Tuesday, July 12, 2011

Varies of reward in the brain.

Smith et al. do some interesting tracking of the different circuits that are active in different kinds of reward in the brain. Here is their summary (which is a bit less technical than the abstract pointed to by the link):

Reward can be separated into several components, which include sensory pleasure (liking), incentive motivation triggered by related cues (wanting), and predictive associations that allow cues to raise expectations of the pleasure to come (learning). Attraction to food in the refrigerator when hungry, for example, involves learned predictions of tasty treats, motivation to eat, and finally, pleasure enjoyed on eating. In the brain, signals for each of these components are funneled together through looping pathways connecting the nucleus accumbens with the ventral pallidum (VP), which form a circuit mediating motivation, behavior, and emotions. This circuit is crucial for healthy reward processing, and its dysfunction plays a special role in pathological drug addiction, eating disorders, and emotional disorders. However, it is not known how the different reward components are kept separate within this circuit. If they are funneled together, how are they independently encoded as distinct signals? Here, we report that distinct signatures of neuronal firing in the VP track each reward component. We also report that selective enhancements of liking vs. wanting brought about by specific neurochemical activations in nucleus accumbens can be tracked independently from one another in downstream firing of VP neurons, all without distorting signals related to prediction of reward.


4 comments:

Charles said...

Thank you! You’re turning out to be one of the best resources on Twitter.

Lee Charles Kelley said...

You do realize, don't you, that there's no such thing as a "reward pathway" in the brain?
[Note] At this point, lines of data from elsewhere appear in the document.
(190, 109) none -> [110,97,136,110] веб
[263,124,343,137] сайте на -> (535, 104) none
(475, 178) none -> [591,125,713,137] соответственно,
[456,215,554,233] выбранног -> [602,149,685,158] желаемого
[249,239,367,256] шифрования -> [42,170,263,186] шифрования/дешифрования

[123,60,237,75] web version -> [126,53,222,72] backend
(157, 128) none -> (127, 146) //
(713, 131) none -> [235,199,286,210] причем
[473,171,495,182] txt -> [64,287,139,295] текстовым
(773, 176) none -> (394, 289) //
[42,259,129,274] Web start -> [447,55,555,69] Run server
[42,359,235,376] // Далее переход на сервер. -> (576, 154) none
That dopamine is released when we experience changes in the environment, both positive and negative? simple pattern recognition?

The behavioral science literature is very clear that positive reinforcements can only be determined after the fact by reviewing the scientific data and examining it for statistical trends in terms of a particular behavior's "response strength, meaning that whether a bit of food or words of praise act as a reward is dependent solely on how one reads the data. So if positive reinforcements are theoretical/statistical constructs, not tangible objects, events or markers, then how can an animal be rightly said to engage in a "reward-seeking" behavior? (True, positive reinforcements are technically not the same thing as "rewards," but that's not something that's easily explainable to the average dog owner, and even if it were, it's not something that's understood at all by the average dog!)
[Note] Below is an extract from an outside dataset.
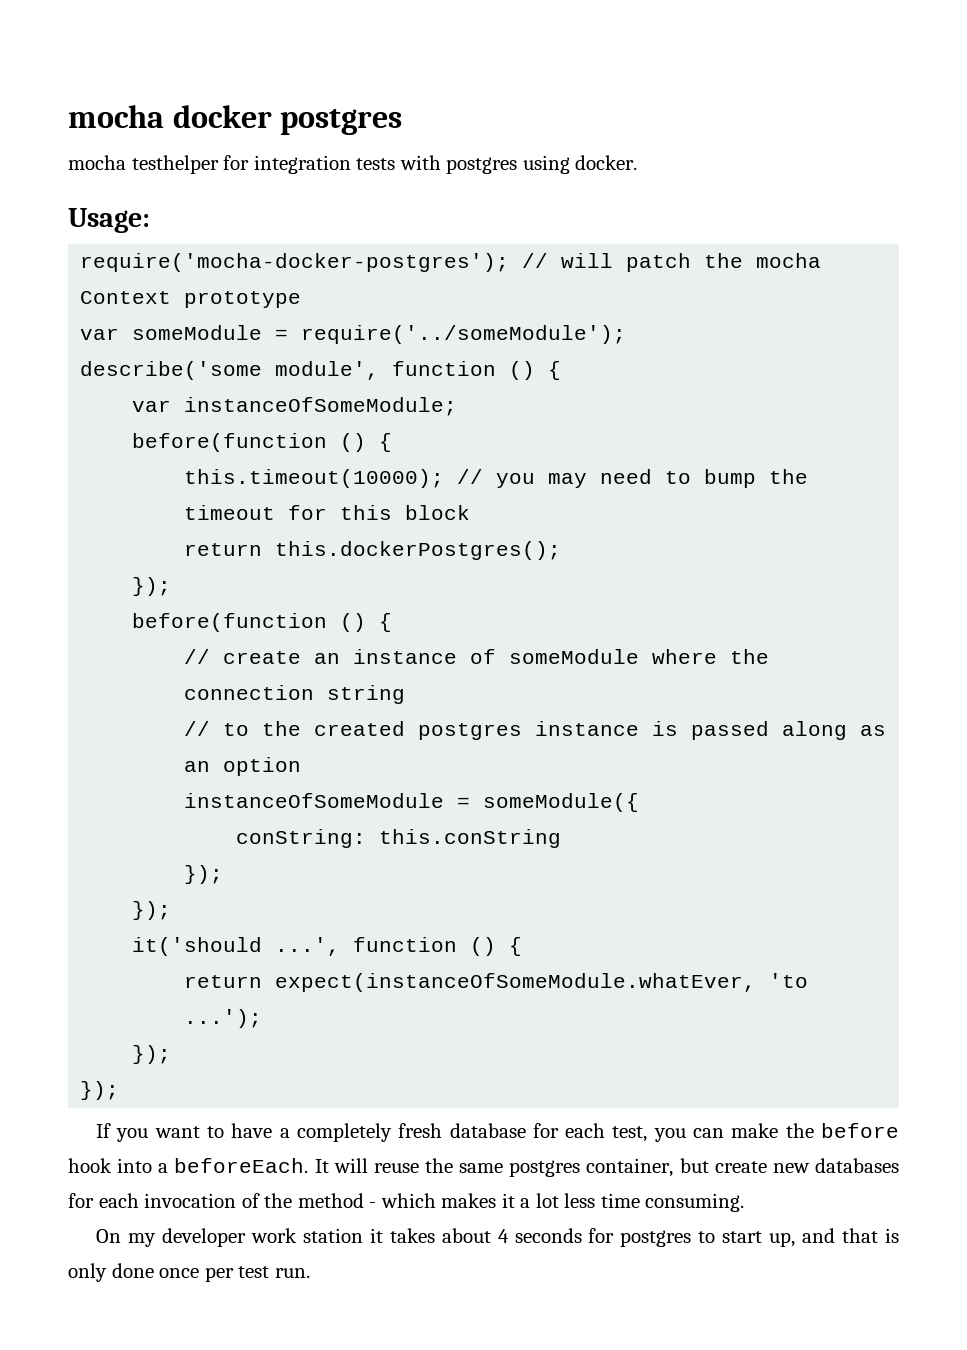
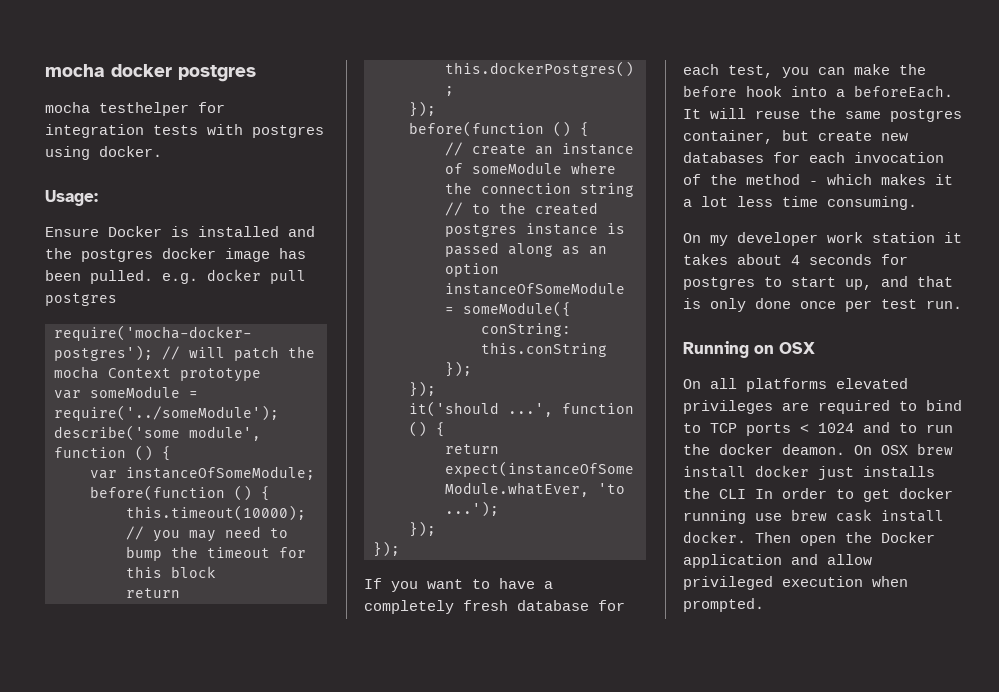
(150, 220) none -> [45,226,315,237] [45,248,306,262] [45,269,306,284] [45,293,117,306] // Ensure Docker is installed and the postgres docker image has been pulled. e.g. docker pull postgres
(310, 1273) none -> [683,341,815,358] [683,378,908,392] [683,400,962,414] [683,422,953,436] [683,443,953,455] [683,465,935,480] [683,488,953,502] [683,509,944,524] [683,531,935,546] [683,554,872,568] [683,576,908,590] [683,598,764,612] // Running on OSX // On all platforms elevated privileges are required to bind to TCP ports < 1024 and to run the docker deamon. On OSX brew install docker just installs the CLI In order to get docker running use brew cask install docker. Then open the Docker application and allow privileged execution when prompted.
The pleasure principle -- the idea that organisms gravitate toward behaviors that provide pleasure and avoid those that cause pain -- actually gives us a more solid explanation for both "survival" and "reward-seeking" behaviors: animals are simply seeking pleasure and avoiding pain. (Interestingly, what the brain actually rewards is the act of paying attention to both positive and negative experiences.)

http://www.psychologytoday.com/blog/my-puppy-my-self/201107/unified-dog-theory-xx-the-joy-biting-toys-in-play

If my memory serves me, you're a cat lover, but I'm still curious as to your thoughts on this.

LCK

Deric said...

How do you explain why drugs addicts continue to obsessively seek drugs after their pleasure effect has entirely habituated and vanished. Or, that some people seems quite content with grimly repeating work habits or hobbies like bridge, evidencing and reporting no pleasure in the activity?

Lee Charles Kelley, said...

I could just as easily ask why drug addicts continue to obsessively seek drugs after the "rewarding" effect has worn off? Are addicts seeking rewards when, after time, none are being provided by their drug of choice? Either way, they're not getting what they're looking for. But if we use Freud's definition of pleasure, which also includes the sudden release of internal tension, I think we'd be closer to the mark.

As to habitual repetition of behavioral patterns, that too is explained by Freud. "There really does exist in the mind a compulsion to repeat which overrides the pleasure principle." ("Beyond the Pleasure Principle," The Freud Reader,, 605) And: "Repetition, the re-experiencing of something identical, is clearly in itself a source of pleasure." (611)

Freud has gotten a bad rap for some of his theories, yet modern neuroscience is starting to validate some of the core principles of his psychology. He also predicted the discovery of the very neurochemicals found in the brain's "reward system."

My area of interest is dog training. So the management of compulsive behavior operates along simpler lines than what psychologists are faced with in human behavior. But in dogs it's pretty easy to see that these kinds of behaviors -- OCD or PTSD -- can be explained quite thoroughly by the idea that the animal is seeking a release of internal tension or stress. When the compulsive behavior doesn't provide that relief, the behavior continues or worsens. When the dog is given an alternative outlet/release for its internal tension, one that satisfies the dog's prey drive, the "dysfunctional" behaviors disappear.

In either case, human or dog, I don't think we can rightly say that the individual is seeking rewards, but rather a release of internal tension or stress. And they'll keep coming back to a behavior or object (snorting cocaine, chasing a cyclist) that previously brought about that feeling of release.